AstraZeneca: cosa dicono i dati?
Preso atto dell’effetto ormai concreto delle decisioni dei singoli Stati membri, l’EMA ha disposto di effettuare una revisione completa dei dati fino ad allora pervenuti: il risultato di questa review analitica sarebbe arrivato entro giovedì 18 marzo. Lo studio è stato ideato al fine di assicurarsi che non fosse sfuggito alcun dato significativo, per verificare se esistessero correlazioni tra la somministrazione del vaccino e gli eventi tromboembolici di cui si è così tanto parlato.
Ed è risultato che il numero di persone che avevano presentato queste patologie era del tutto sovrapponibile al numero di persone che ogni giorno le accusa nella popolazione non vaccinata.
Ora, per comprendere i dati in questione è necessario fare un passo indietro.
Rifacendoci ai dati dell’Associazione Italiana di Epidemiologia, ogni giorno in Italia circa 130 persone al giorno soffrono di trombosi venosa profonda (una condizione di trombosi che ostruisce le vene prevalentemente degli arti inferiori). Rapportandolo ad un mese, su 100.000 abitanti vi sono circa 6-8 casi al mese di TVP. Rapportiamo questo dato su 800.000 individui: facendo una rapida proporzione, emerge che normalmente su 800.000 individui si sarebbero dovuti verificare circa 48-64 casi di TVP al mese.
Perché è importante rapportare su 800.000 persone? Perché in questo momento, in Italia, questo è il numero di cittadini a cui è stato anche somministrato il vaccino AstraZeneca. Questo implica che già normalmente si sarebbero dovuti verificare tra i 48 e i 64 casi di TVP, indipendentemente dalla vaccinazione. Ciò dimostra che non vi sia correlazione di tipo causale tra l’aver ricevuto il vaccino e aver avuto problemi trombotici, ma solo di tipo temporale.
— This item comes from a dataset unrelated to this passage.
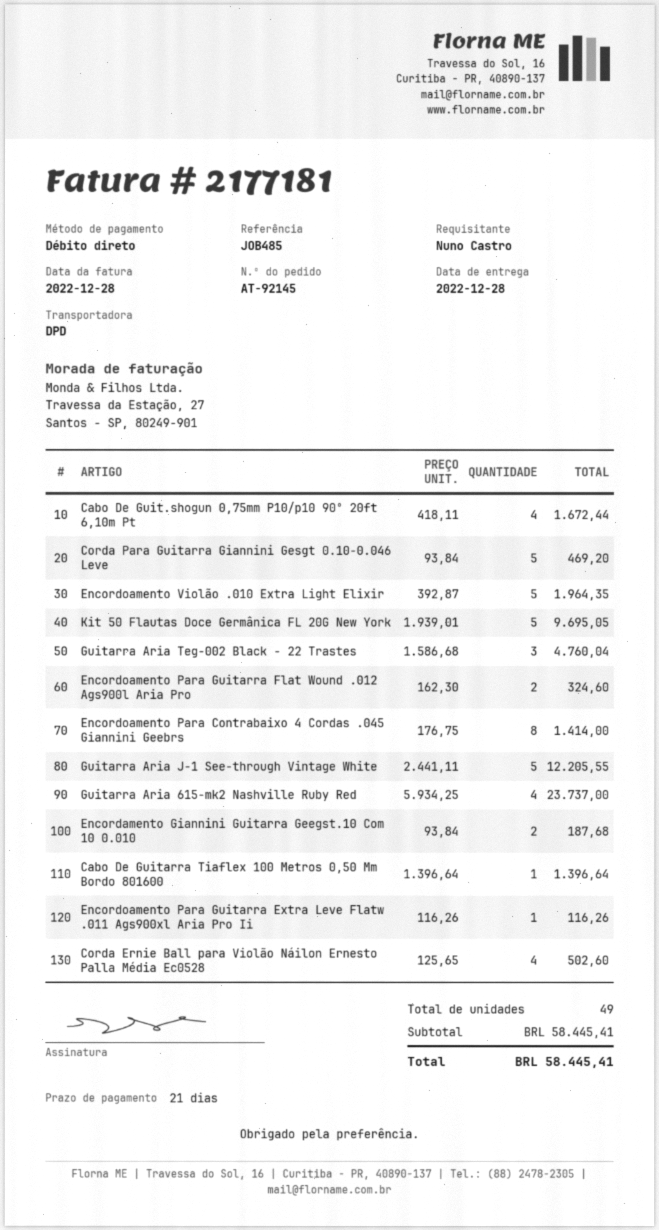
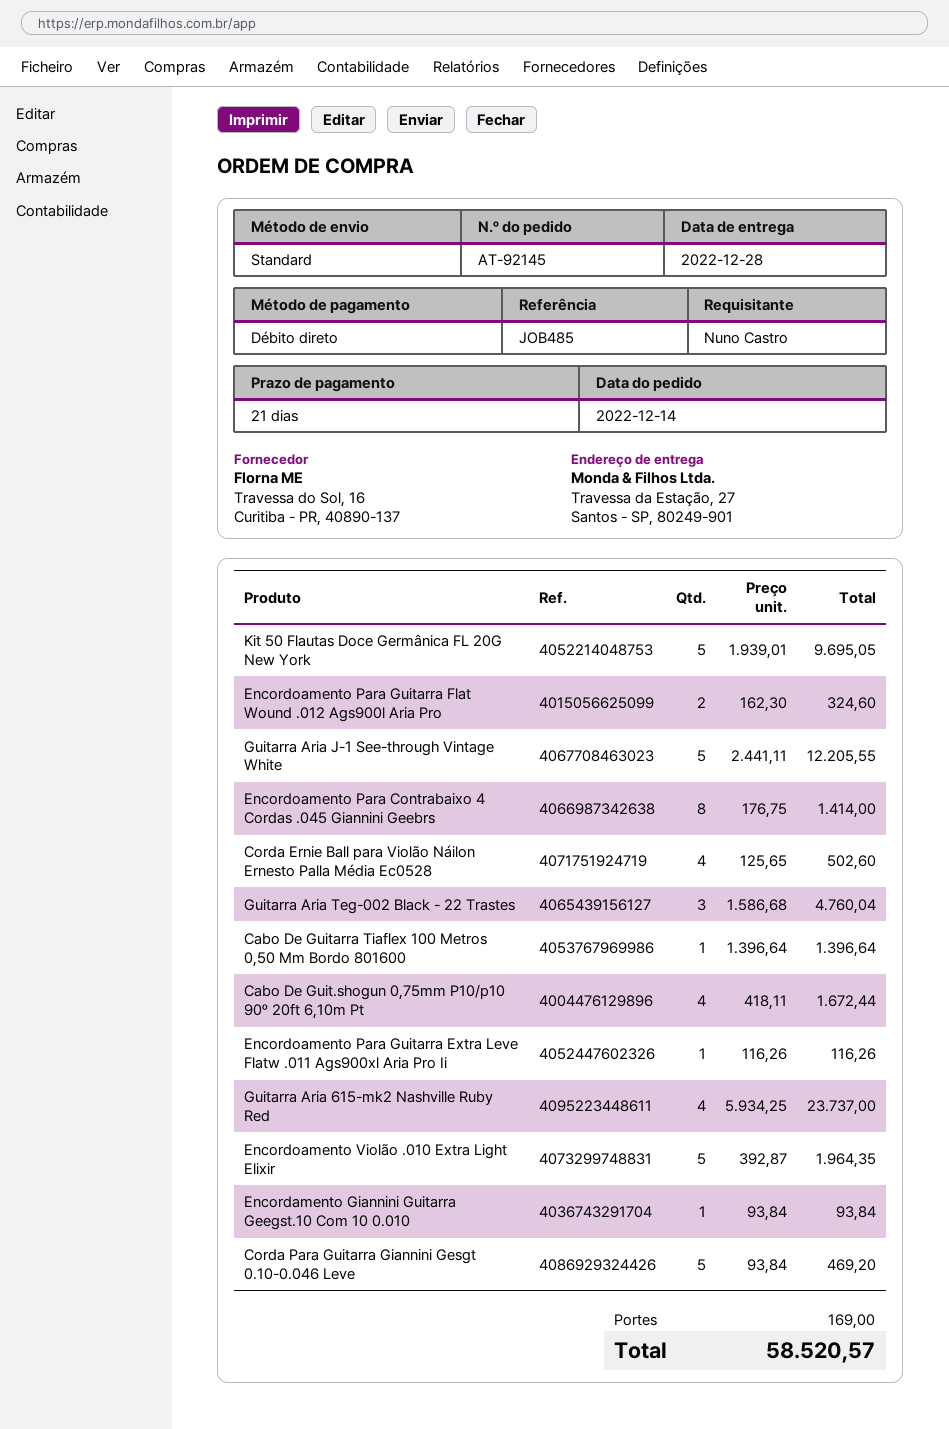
shipping method: DPD -> standard
Encordamento Giannini Guitarra Geegst.10 Com 10 0.010: 2 x 93.84 = 187.68 -> 1 x 93.84 = 93.84
shipping: none -> 169.00
total: 58445.41 -> 58520.57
AstraZeneca, basterà davvero la sicurezza scientifica a tranquillizzare i cittadini?
Dimostrata la sicurezza e l’efficacia del vaccino, resta un problema di tranquillità della popolazione nel farselo somministrare. Sono in molti ad aver rifiutato in questi giorni la vaccinazione con AstraZeneca, adducendo motivazioni di vario genere, e sicuramente questo continuerà ad avvenire anche nei prossimi mesi perché i cittadini non sono più tranquilli riguardo l’affidabilità dello stesso, a causa del bombardamento mediatico cui sono stati esposti.